Synopsis
In a poignant autobiographical account, a child gratefully thanks her mother who, by the use of her wits and courage, managed to keep her alive throughout their long period of imprisonment at the Vilinius ghetto and concentration camps during World War II.
Reviews
Grade 8 Up?Rabinovici recounts in exacting detail how the Holocaust decimated her large, extended Lithuanian family. She was only eight years old when Hitler's army invaded Vilnius, a once-vibrant center of Jewish learning and culture. Staying one step ahead of the Nazis and their Lithuanian and Polish sympathizers, her family migrated from one house to another until they were caught and herded with 10,000 other Jews into a barbed-wire ghetto where they endured starvation, sickness, torture, and bitter cold.

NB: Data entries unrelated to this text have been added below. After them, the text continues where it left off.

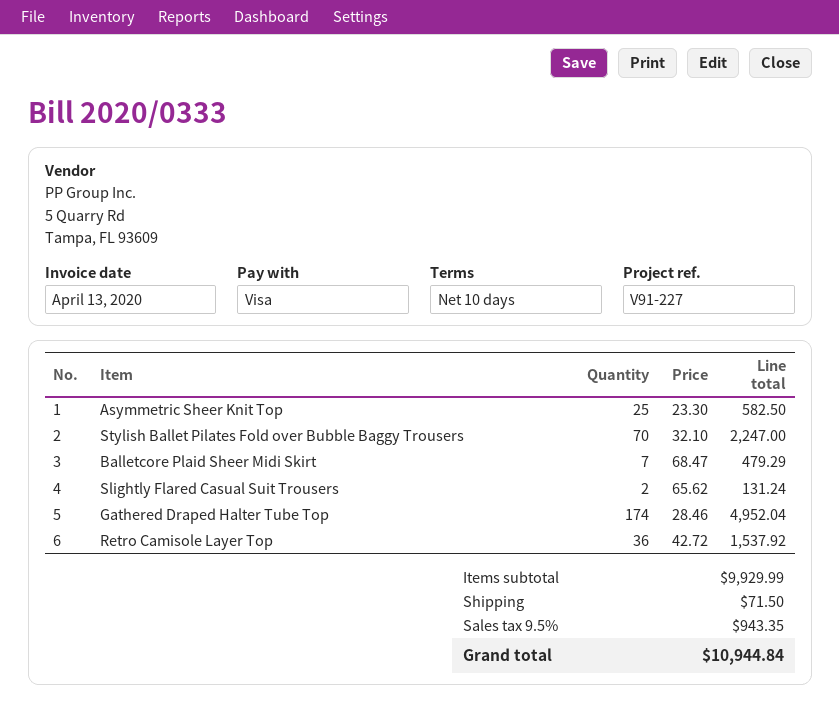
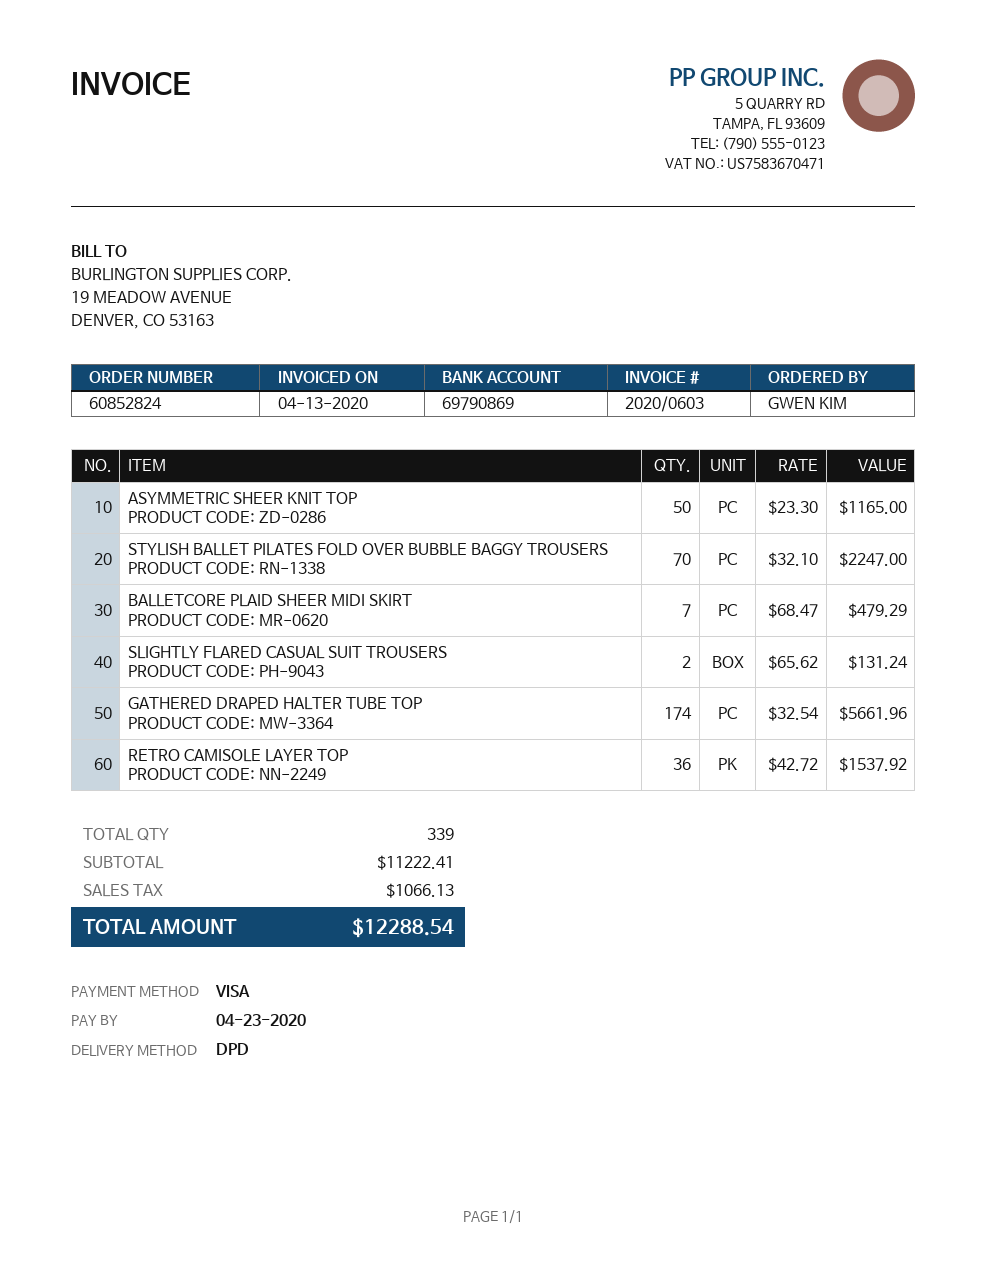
invoice number: 2020/0333 -> 2020/0603
Asymmetric Sheer Knit Top: 25 x 23.30 = 582.50 -> 50 x 23.30 = 1165.00
Gathered Draped Halter Tube Top: 174 x 28.46 = 4952.04 -> 174 x 32.54 = 5661.96
subtotal: 9929.99 -> 11222.41
shipping: 71.50 -> none
tax: 943.35 -> 1066.13
total: 10944.84 -> 12288.54

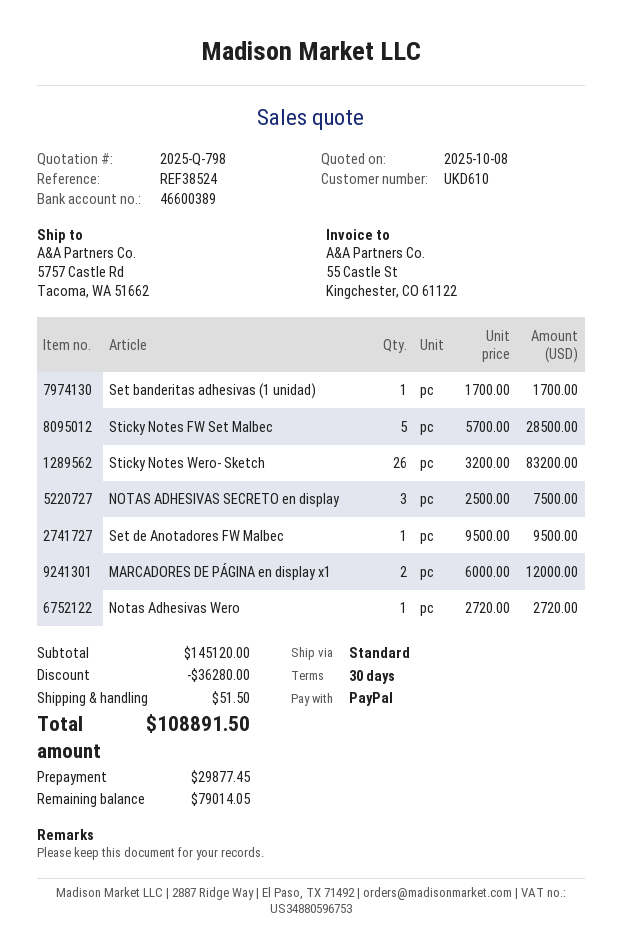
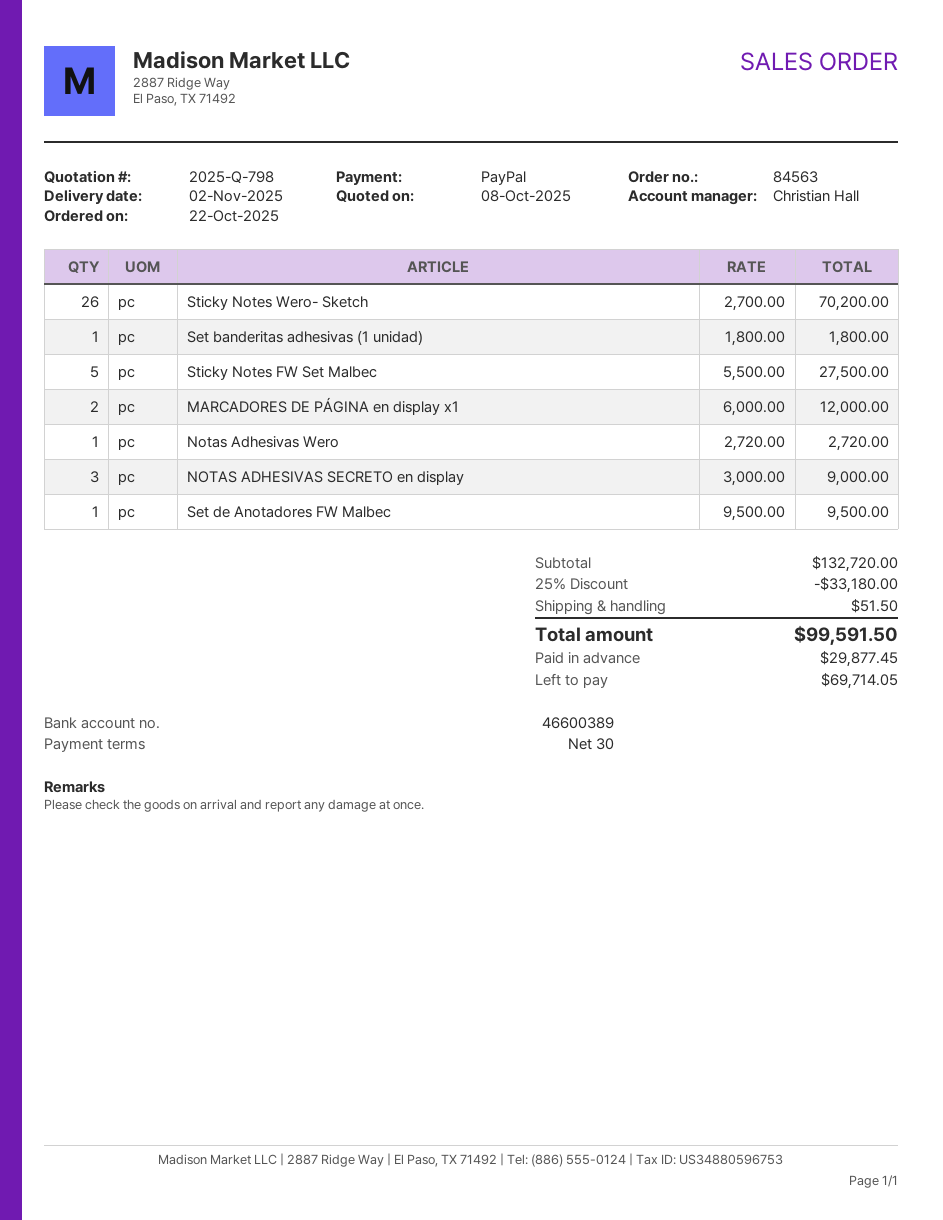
Set banderitas adhesivas (1 unidad): 1 x 1700.00 = 1700.00 -> 1 x 1800.00 = 1800.00
Sticky Notes FW Set Malbec: 5 x 5700.00 = 28500.00 -> 5 x 5500.00 = 27500.00
Sticky Notes Wero- Sketch: 26 x 3200.00 = 83200.00 -> 26 x 2700.00 = 70200.00
NOTAS ADHESIVAS SECRETO en display: 3 x 2500.00 = 7500.00 -> 3 x 3000.00 = 9000.00
subtotal: 145120.00 -> 132720.00
discount: 36280.00 -> 33180.00
total: 108891.50 -> 99591.50
balance: 79014.05 -> 69714.05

From the ghetto prison, the surviving members of her family were transported to a labor camp after narrowly avoiding being sent to a concentration camp and certain, immediate murder. Only three family members survived the ordeal. One was her mother, who through cunning, courage, and will saved the author from death countless times. Although the narrative is written in a controlled, even tone, the harrowing experiences described here are hard to forget. Especially helpful to teen readers are the many brief footnotes explaining Yiddish expressions and Jewish customs that appear in the text. The book is clearly one of the most instructive and moving memoirs that have emerged from the Holocaust. It is both a living testament to the incomprehensible reality of the Holocaust and the author's tribute to her heroic mother.?Jack Forman, Mesa College Library, San Diego
Copyright 1998 Reed Business Information, Inc.
Particularly grim, even for a Holocaust memoir, this work owes much of its force to the author's unusually detailed powers of memory. Only eight when Germany occupied her home city of Vilnius in Lithuania, Rabinovici endured nearly two years of extreme privation in the Jewish ghetto established by the Nazis and spent the balance of the war in concentration camps. As her title indicates, she owes her survival to her mother, a fast-thinking realist whose courage and ingenuity were bolstered by family wealth and extensive contacts. Rabinovici is unsparing in her recollections: she describes "selections" during which babies abandoned by their mothers are trampled by the crowds; bathhouse abortions; a hellish journey in the cargo deck of a ship, where the passengers are sprayed with feces and vomit. The only concession to young readers appears to be footnotes that define religious, political and historical terms. The writing suffers from repetition and a stiff style?perhaps a reflection on the book's original composition in German, not the author's native tongue (although she has made her home in both Tel Aviv and Vienna since 1964). Too, the author lacks the redemptive vision of, for example, Livia Bitton-Jackson in I Have Lived a Thousand Years. But readers?adults or youths?whose interest in Holocaust testimonies does not pivot on literary polish and who are mentally prepared for the harshness of Rabinovici's experiences will come away with renewed appreciation of the extraordinary fortitude and fortune required to survive in those dire times. Ages 13-up.